Felizmente, foram muitos os que se me dirigiram a pedir que divulgasse alguns dos meus trabalhos, especialmente os que mais me marcaram ao longo da minha vida, daí ter feito uma escolha selectiva de entre todos eles, muitos ficando de fora, naturalmente .

Foi por esse motivo que surgiu este Blog .

Muitos desses trabalhos já haviam sido publicados em periódicos e revistas da especialidade e não só, muitos deles além fronteiras ( EUA e BRASIL ), e alguns chegaram mesmo a ser galardoados em Concursos de Contos e Poesias e diversos Jogos Florais .
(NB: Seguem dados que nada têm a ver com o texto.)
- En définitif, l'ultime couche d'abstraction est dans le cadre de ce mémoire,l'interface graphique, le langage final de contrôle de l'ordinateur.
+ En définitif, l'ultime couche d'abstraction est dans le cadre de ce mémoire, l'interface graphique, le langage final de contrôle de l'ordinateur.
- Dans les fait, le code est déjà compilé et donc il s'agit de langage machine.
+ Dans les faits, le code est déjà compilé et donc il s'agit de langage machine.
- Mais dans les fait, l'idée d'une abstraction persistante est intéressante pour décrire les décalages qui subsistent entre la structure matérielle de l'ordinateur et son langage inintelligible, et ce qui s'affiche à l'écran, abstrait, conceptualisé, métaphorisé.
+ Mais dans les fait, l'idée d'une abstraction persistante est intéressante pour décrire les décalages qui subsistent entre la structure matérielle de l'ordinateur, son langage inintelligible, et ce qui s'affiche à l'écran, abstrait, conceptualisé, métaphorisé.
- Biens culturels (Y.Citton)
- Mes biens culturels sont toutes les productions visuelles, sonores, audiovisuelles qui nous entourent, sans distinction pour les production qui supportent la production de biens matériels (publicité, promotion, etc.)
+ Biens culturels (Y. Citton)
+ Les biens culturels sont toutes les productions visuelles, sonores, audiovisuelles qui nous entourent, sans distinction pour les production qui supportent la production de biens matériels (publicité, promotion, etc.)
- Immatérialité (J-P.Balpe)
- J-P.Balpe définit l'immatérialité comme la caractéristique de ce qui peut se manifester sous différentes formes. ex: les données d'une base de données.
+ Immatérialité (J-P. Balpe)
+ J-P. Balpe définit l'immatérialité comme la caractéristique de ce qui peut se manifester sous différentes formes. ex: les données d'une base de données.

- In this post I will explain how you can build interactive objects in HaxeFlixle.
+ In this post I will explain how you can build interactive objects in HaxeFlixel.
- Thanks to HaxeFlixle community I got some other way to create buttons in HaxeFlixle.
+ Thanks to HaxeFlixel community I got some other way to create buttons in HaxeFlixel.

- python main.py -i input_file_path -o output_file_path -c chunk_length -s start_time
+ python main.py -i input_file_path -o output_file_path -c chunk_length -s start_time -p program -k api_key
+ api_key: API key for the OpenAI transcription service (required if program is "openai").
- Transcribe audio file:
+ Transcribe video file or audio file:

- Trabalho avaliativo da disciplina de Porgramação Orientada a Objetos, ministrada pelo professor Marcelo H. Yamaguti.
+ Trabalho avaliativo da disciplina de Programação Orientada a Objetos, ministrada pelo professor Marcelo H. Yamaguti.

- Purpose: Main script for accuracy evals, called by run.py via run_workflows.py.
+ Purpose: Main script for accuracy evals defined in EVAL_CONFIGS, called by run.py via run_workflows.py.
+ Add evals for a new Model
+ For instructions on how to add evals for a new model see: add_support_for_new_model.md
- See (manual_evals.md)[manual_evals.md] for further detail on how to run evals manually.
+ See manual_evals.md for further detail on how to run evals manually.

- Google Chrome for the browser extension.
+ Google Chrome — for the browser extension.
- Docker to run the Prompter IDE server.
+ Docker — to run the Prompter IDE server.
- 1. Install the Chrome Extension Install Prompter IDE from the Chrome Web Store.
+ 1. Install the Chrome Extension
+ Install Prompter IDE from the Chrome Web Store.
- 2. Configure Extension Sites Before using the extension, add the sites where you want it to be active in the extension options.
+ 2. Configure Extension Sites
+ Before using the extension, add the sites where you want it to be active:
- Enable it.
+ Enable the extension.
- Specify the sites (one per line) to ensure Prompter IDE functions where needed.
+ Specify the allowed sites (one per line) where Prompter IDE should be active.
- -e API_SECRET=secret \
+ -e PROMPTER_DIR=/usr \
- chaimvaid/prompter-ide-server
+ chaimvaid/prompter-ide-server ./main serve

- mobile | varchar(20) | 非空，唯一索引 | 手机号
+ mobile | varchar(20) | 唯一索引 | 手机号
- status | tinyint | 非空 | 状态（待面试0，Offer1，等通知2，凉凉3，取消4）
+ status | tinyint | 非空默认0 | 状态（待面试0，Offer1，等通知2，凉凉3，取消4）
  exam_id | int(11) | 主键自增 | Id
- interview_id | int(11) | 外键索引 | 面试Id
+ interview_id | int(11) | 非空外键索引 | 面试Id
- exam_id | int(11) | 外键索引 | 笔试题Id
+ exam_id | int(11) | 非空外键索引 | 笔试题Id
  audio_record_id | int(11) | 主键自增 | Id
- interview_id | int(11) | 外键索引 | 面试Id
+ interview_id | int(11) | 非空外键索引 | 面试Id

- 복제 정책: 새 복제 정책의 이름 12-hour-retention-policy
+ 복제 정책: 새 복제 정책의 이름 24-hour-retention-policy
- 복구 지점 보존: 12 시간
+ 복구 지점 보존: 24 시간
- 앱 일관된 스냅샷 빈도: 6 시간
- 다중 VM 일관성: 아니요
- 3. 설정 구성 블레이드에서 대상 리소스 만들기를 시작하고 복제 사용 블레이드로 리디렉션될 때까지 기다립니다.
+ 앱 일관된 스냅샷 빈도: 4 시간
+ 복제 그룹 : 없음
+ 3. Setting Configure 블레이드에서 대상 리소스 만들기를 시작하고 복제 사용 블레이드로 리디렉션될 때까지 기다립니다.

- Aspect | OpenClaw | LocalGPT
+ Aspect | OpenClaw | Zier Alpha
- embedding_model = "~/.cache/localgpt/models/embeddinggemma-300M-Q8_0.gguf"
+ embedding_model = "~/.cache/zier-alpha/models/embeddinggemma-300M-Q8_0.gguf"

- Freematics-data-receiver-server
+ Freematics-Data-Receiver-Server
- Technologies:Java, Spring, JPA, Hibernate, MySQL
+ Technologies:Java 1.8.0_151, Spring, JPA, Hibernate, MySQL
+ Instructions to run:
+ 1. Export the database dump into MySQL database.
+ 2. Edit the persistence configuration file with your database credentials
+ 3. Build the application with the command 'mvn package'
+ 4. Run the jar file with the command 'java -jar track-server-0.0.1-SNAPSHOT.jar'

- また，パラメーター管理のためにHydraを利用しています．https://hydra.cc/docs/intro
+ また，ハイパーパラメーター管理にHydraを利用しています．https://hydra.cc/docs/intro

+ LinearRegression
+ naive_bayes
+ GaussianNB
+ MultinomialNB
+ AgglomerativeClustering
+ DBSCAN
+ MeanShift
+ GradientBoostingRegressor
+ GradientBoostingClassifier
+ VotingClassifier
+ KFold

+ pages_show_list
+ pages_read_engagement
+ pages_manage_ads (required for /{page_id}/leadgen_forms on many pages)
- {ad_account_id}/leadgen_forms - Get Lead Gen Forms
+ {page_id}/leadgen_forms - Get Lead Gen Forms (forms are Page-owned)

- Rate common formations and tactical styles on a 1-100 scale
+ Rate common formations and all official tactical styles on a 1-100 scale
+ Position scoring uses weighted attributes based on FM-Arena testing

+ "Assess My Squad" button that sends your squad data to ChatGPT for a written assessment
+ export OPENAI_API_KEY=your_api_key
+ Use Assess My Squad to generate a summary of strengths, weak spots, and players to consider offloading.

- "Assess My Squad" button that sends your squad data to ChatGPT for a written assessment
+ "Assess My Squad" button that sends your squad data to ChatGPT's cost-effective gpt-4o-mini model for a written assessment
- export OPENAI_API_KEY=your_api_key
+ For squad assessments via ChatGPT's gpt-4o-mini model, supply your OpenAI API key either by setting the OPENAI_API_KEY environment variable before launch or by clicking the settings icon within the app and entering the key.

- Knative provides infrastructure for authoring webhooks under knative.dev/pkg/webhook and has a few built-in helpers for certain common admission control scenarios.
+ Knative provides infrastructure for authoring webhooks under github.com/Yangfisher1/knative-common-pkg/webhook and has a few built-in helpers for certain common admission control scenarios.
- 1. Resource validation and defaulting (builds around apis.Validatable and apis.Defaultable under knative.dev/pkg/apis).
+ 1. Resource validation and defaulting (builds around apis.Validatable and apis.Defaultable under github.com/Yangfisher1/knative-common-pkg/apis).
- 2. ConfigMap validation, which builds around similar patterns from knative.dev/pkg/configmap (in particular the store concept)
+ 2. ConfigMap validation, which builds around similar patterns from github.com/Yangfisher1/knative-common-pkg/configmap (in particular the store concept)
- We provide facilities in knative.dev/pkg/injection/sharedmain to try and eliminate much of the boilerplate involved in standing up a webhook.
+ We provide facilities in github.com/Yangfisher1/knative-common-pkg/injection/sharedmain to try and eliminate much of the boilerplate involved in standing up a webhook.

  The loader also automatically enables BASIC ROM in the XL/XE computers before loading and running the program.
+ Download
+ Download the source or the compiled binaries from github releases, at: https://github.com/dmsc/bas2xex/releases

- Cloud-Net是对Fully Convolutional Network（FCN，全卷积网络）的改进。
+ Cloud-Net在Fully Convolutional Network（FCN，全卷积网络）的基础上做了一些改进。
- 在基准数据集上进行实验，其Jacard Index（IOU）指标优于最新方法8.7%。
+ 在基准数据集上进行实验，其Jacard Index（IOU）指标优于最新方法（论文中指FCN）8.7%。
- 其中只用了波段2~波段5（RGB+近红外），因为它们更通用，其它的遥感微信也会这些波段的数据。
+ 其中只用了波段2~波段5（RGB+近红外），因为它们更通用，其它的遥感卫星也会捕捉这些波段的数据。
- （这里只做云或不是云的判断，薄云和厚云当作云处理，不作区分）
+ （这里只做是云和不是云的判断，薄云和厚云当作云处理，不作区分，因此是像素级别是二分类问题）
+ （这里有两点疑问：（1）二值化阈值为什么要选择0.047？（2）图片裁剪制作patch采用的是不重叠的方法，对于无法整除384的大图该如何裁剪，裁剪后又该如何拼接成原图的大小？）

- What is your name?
À medida em que forem inseridos neste Blog, tentarei informar quais os já anteriormente publicados, onde e quando e se tiverem sido galardoados, quais os prémios que lhes foram atribuidos e quais as Organizações envolvidas .

Espero que a memória não me falhe e os meus apontamentos não estejam incompletos.

Ericeira, 20 de Janeiro de 2011

Carlos Jorge Ivo da Silva

terça-feira, 1 de fevereiro de 2011

A PONTE ( FINAL )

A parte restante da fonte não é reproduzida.